[Dataset entries]
::::::::
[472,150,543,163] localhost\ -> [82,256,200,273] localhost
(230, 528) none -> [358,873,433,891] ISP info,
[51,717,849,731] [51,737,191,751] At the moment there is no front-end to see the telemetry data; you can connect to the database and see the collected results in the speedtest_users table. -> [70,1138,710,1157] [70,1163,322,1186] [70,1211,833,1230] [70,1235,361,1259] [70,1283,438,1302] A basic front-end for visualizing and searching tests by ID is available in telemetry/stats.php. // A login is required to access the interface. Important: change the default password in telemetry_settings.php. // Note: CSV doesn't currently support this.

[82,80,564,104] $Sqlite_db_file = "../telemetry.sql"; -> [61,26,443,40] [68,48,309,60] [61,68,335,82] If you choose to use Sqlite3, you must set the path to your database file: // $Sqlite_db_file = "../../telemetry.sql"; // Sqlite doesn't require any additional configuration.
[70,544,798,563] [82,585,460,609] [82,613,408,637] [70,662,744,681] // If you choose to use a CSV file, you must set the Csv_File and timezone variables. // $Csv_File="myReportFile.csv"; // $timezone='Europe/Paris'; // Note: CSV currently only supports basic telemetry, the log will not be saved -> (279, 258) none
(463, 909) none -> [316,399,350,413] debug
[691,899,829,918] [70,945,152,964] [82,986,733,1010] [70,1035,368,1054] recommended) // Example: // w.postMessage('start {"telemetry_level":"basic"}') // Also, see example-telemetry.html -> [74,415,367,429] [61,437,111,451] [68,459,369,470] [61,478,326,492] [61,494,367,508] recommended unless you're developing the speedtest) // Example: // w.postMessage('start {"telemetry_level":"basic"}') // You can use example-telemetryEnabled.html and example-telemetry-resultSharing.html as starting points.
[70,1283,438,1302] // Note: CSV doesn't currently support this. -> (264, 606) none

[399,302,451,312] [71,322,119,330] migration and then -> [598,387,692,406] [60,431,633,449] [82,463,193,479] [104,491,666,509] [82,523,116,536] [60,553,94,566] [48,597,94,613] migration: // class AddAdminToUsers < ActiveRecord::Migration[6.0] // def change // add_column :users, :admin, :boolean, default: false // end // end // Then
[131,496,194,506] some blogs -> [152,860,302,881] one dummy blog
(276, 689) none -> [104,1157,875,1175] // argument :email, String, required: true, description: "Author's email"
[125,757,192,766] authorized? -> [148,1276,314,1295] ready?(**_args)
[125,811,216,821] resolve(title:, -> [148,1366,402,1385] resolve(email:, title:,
::::::::
WHAT NEEDS TO BE DONE
Whatever the number of entries above, each one is to be copied exactly.

THE ANSWER
[472,150,543,163] localhost\ -> [82,256,200,273] localhost
(230, 528) none -> [358,873,433,891] ISP info,
[51,717,849,731] [51,737,191,751] At the moment there is no front-end to see the telemetry data; you can connect to the database and see the collected results in the speedtest_users table. -> [70,1138,710,1157] [70,1163,322,1186] [70,1211,833,1230] [70,1235,361,1259] [70,1283,438,1302] A basic front-end for visualizing and searching tests by ID is available in telemetry/stats.php. // A login is required to access the interface. Important: change the default password in telemetry_settings.php. // Note: CSV doesn't currently support this.

[82,80,564,104] $Sqlite_db_file = "../telemetry.sql"; -> [61,26,443,40] [68,48,309,60] [61,68,335,82] If you choose to use Sqlite3, you must set the path to your database file: // $Sqlite_db_file = "../../telemetry.sql"; // Sqlite doesn't require any additional configuration.
[70,544,798,563] [82,585,460,609] [82,613,408,637] [70,662,744,681] // If you choose to use a CSV file, you must set the Csv_File and timezone variables. // $Csv_File="myReportFile.csv"; // $timezone='Europe/Paris'; // Note: CSV currently only supports basic telemetry, the log will not be saved -> (279, 258) none
(463, 909) none -> [316,399,350,413] debug
[691,899,829,918] [70,945,152,964] [82,986,733,1010] [70,1035,368,1054] recommended) // Example: // w.postMessage('start {"telemetry_level":"basic"}') // Also, see example-telemetry.html -> [74,415,367,429] [61,437,111,451] [68,459,369,470] [61,478,326,492] [61,494,367,508] recommended unless you're developing the speedtest) // Example: // w.postMessage('start {"telemetry_level":"basic"}') // You can use example-telemetryEnabled.html and example-telemetry-resultSharing.html as starting points.
[70,1283,438,1302] // Note: CSV doesn't currently support this. -> (264, 606) none

[399,302,451,312] [71,322,119,330] migration and then -> [598,387,692,406] [60,431,633,449] [82,463,193,479] [104,491,666,509] [82,523,116,536] [60,553,94,566] [48,597,94,613] migration: // class AddAdminToUsers < ActiveRecord::Migration[6.0] // def change // add_column :users, :admin, :boolean, default: false // end // end // Then
[131,496,194,506] some blogs -> [152,860,302,881] one dummy blog
(276, 689) none -> [104,1157,875,1175] // argument :email, String, required: true, description: "Author's email"
[125,757,192,766] authorized? -> [148,1276,314,1295] ready?(**_args)
[125,811,216,821] resolve(title:, -> [148,1366,402,1385] resolve(email:, title:,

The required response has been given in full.